Nationalism and history are at the heart of China’s support of non-western countries. Though “The China Challenge” is published in 2015, before Ukraine’s invasion, it offers insight to China’s response to international events that seem irrational to many western citizens. Christensen’s history disabuses reader/listeners of Xi’s irrationality. Mao’s resolve in the Korean war reinforces President Xi’s belief in the utility and strength of the Chinese Communist Party.

North Korea—The brutality of the Korean war killed an estimated 1,500,000 North Koreans, and 716,000 Chinese

Development difference between South and North Korea exemplified by light projection at night.

Christensen notes the importance of China’s tempering influence on North Korean provocation while refusing to treat North Korean leadership as either rogue or irrational.

Contrary to George Bush’s monumental mistakes in Iraq, Christensen shows the American administration’s concerted effort to stop North Korea’s nuclear bomb ambitions. Along with Bush’s successful diplomatic effort to reduce tension with China over Taiwan by speaking of a “one China policy”, the Bush administration puts an economic initiative together for American economic support of North Korea in return for denuclearization. China supports the effort, but North Korea turns it down.

Christensen is unable to disclose the details of an economic package for North Korea in return for denuclearization but George Bush’s success in getting China’s support is remarkable and largely unrealized by the public.

Syria—Despite the brutality of Bashar al-Assad in Syria, China maintains close ties with Syria because of Xi’s belief in defending Syria’s independence, sovereignty, and territorial integrity. This is a consistent posture of China regarding other nations hostile to democracy.

Bashar al-Assad, President of Syria

Xi consistently supports authoritarian rulers’ right to rule without interference from outside interests.

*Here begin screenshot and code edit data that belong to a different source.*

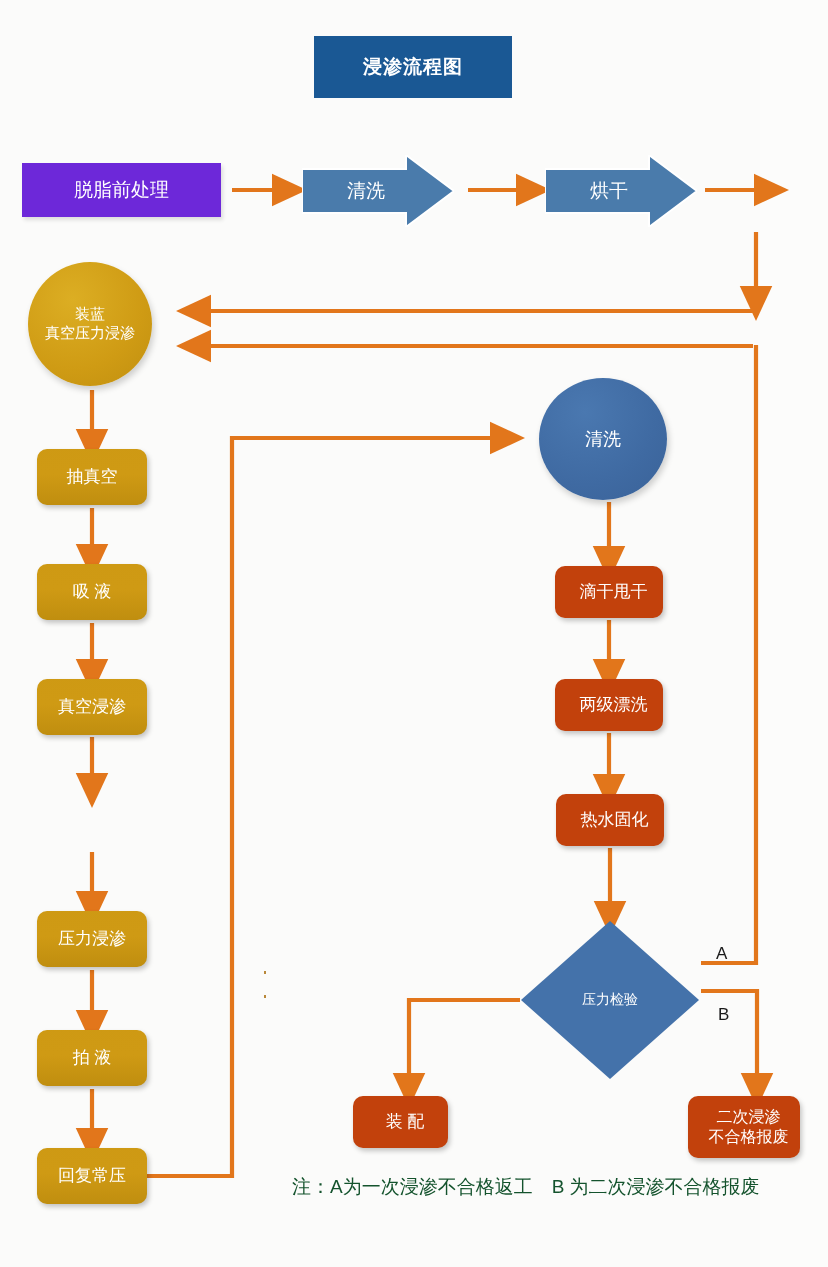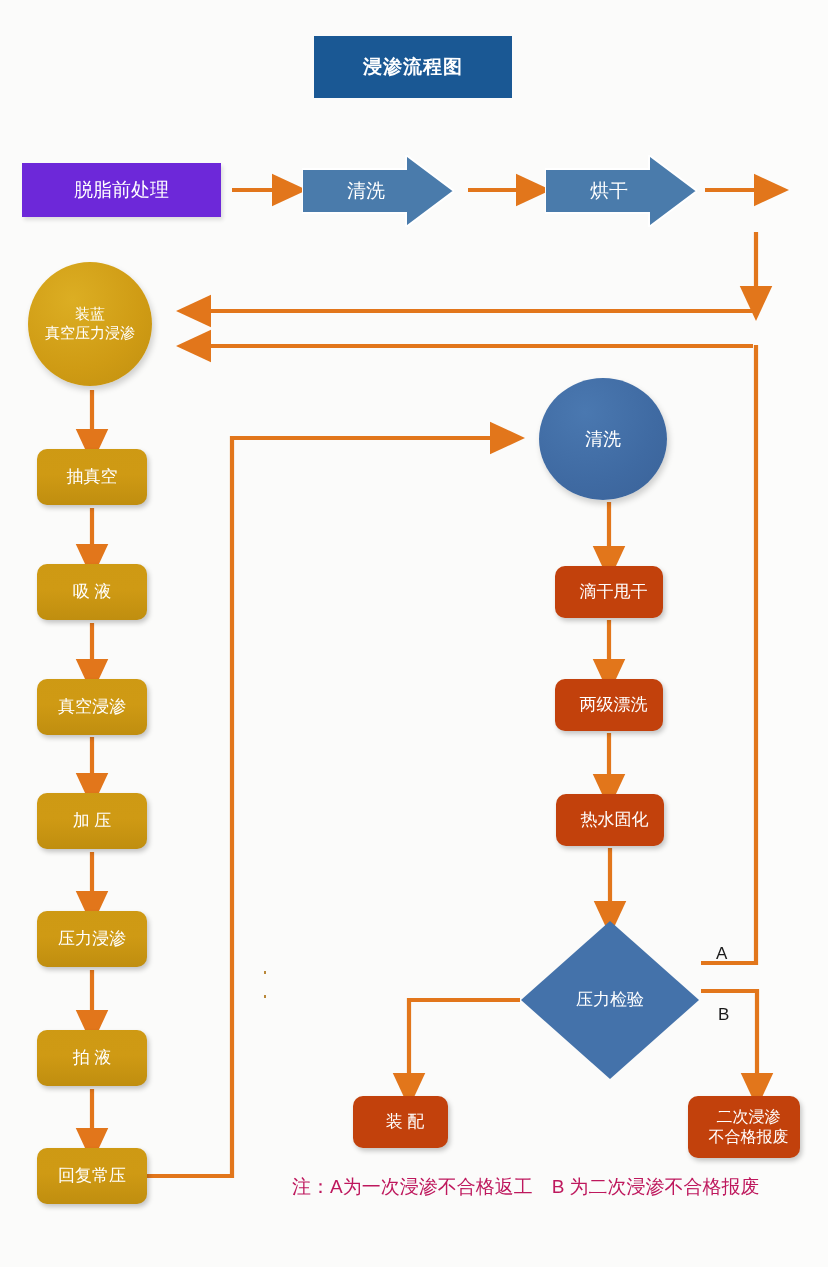--- a/index.html
+++ b/index.html
@@ -196,7 +196,6 @@
   <div class="node amber-box b-chouzhenkong">抽真空</div>
   <div class="node amber-box b-xiye">吸  液</div>
   <div class="node amber-box b-zhenkongjinshen">真空浸渗</div>
-  <div class="node amber-box b-jiaya">加  压</div>
   <div class="node amber-box b-yalijinshen">压力浸渗</div>
   <div class="node amber-box b-paiye">拍  液</div>
   <div class="node amber-box b-huifu">回复常压</div>

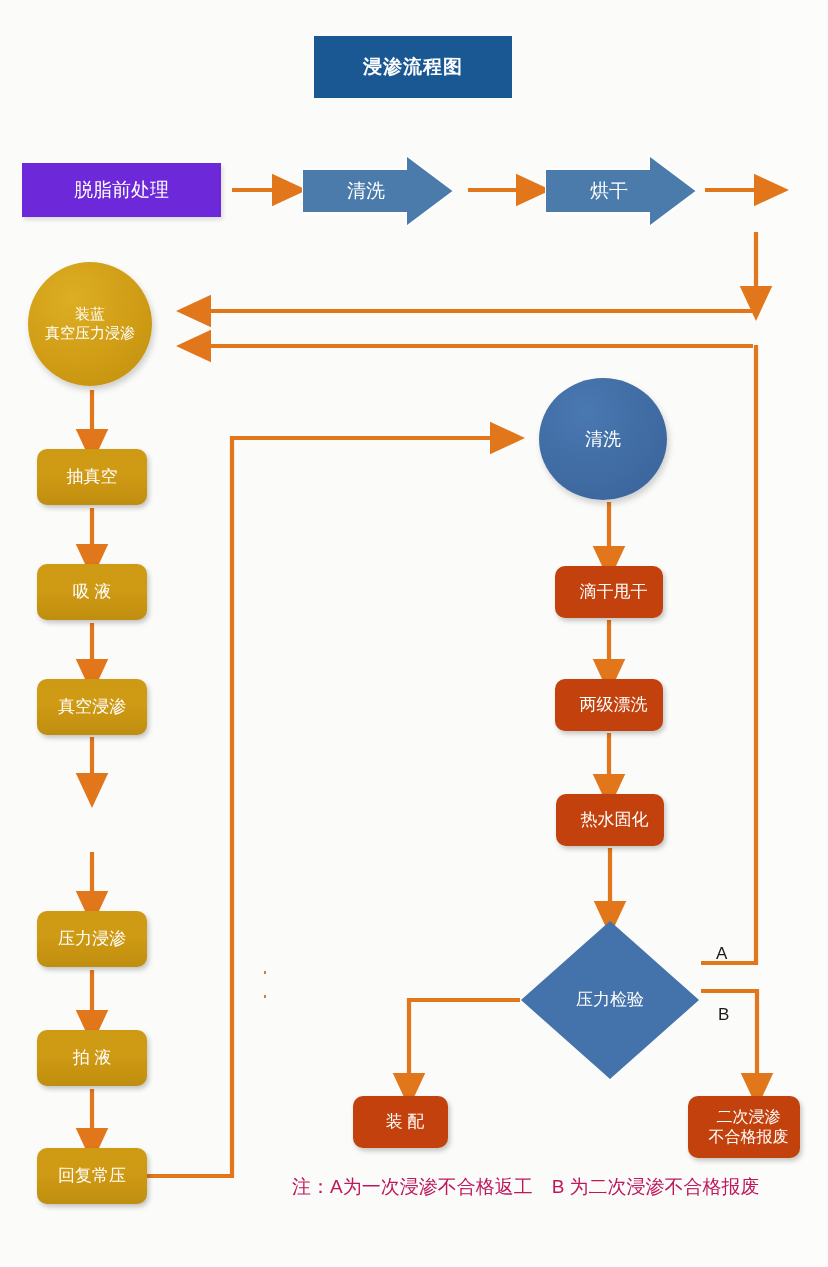--- a/index.html
+++ b/index.html
@@ -97,7 +97,7 @@
   }
   .diamond .dmd-shape{position:absolute;inset:0;}
   .diamond .dmd-label{position:relative;z-index:2;width:100%;text-align:center;
-    color:#fff;font-size:17px;}
+    color:#fff;font-size:14px;}
 
   
   svg.wires{position:absolute;left:0;top:0;width:828px;height:1267px;overflow:visible;}

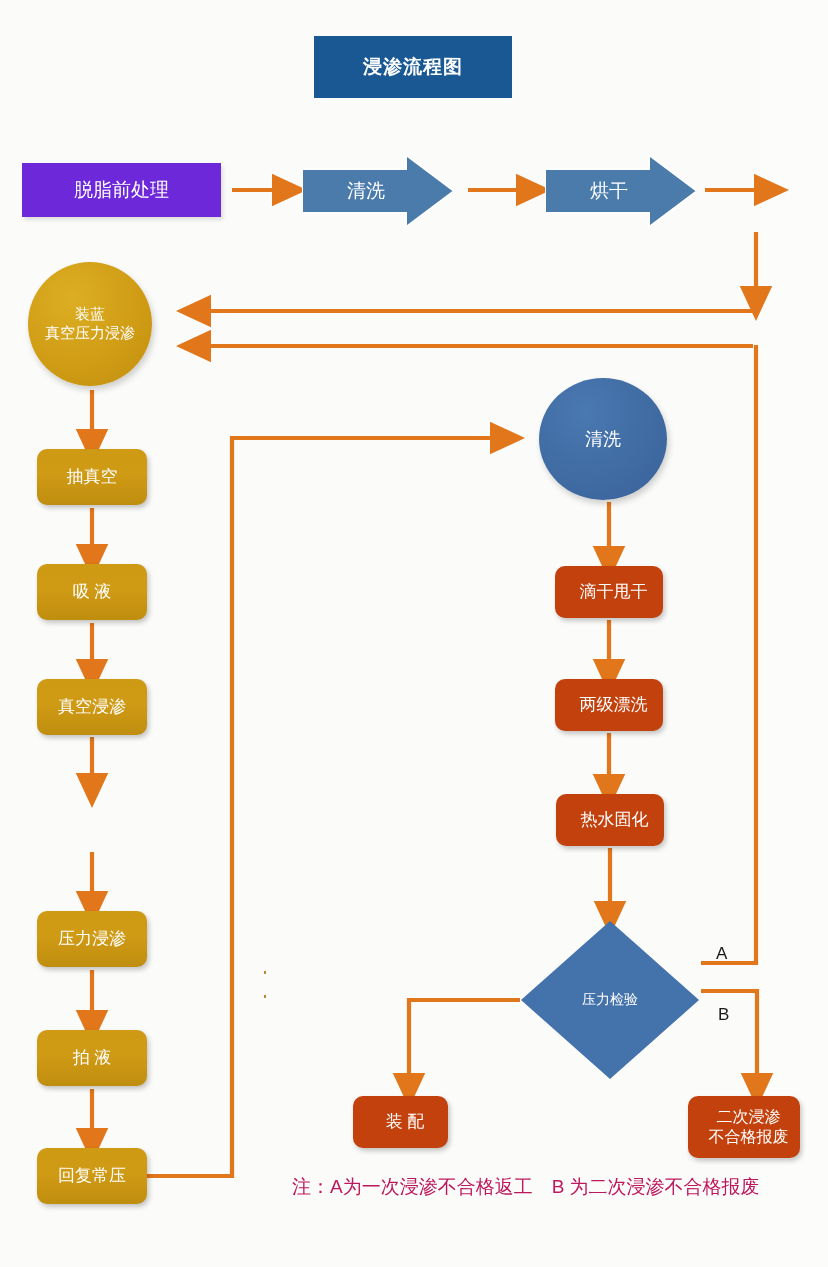--- a/index.html
+++ b/index.html
@@ -111,7 +111,7 @@
   
   .note{
     position:absolute;left:292px;top:1174px;width:480px;
-    font-size:19px;color:#be185d;white-space:nowrap;
+    font-size:19px;color:#14532d;white-space:nowrap;
     font-family:"Liberation Sans","DejaVu Sans",sans-serif;
   }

Iran—Xi criticizes President Trump’s withdrawal from the nuclear non-proliferation agreement. Christensen notes China, like other nuclear powers in the world, believes in non-proliferation of nuclear bomb capability. Xi consistently supports Iran’s independence for the same reason noted for Syria.

Ali Khamenei (Iran Supreme Leader)

Xi believes every nation has a right to rule without interference from outside interests. An added economic reason is Iran’s supply of oil and petrochemicals to China.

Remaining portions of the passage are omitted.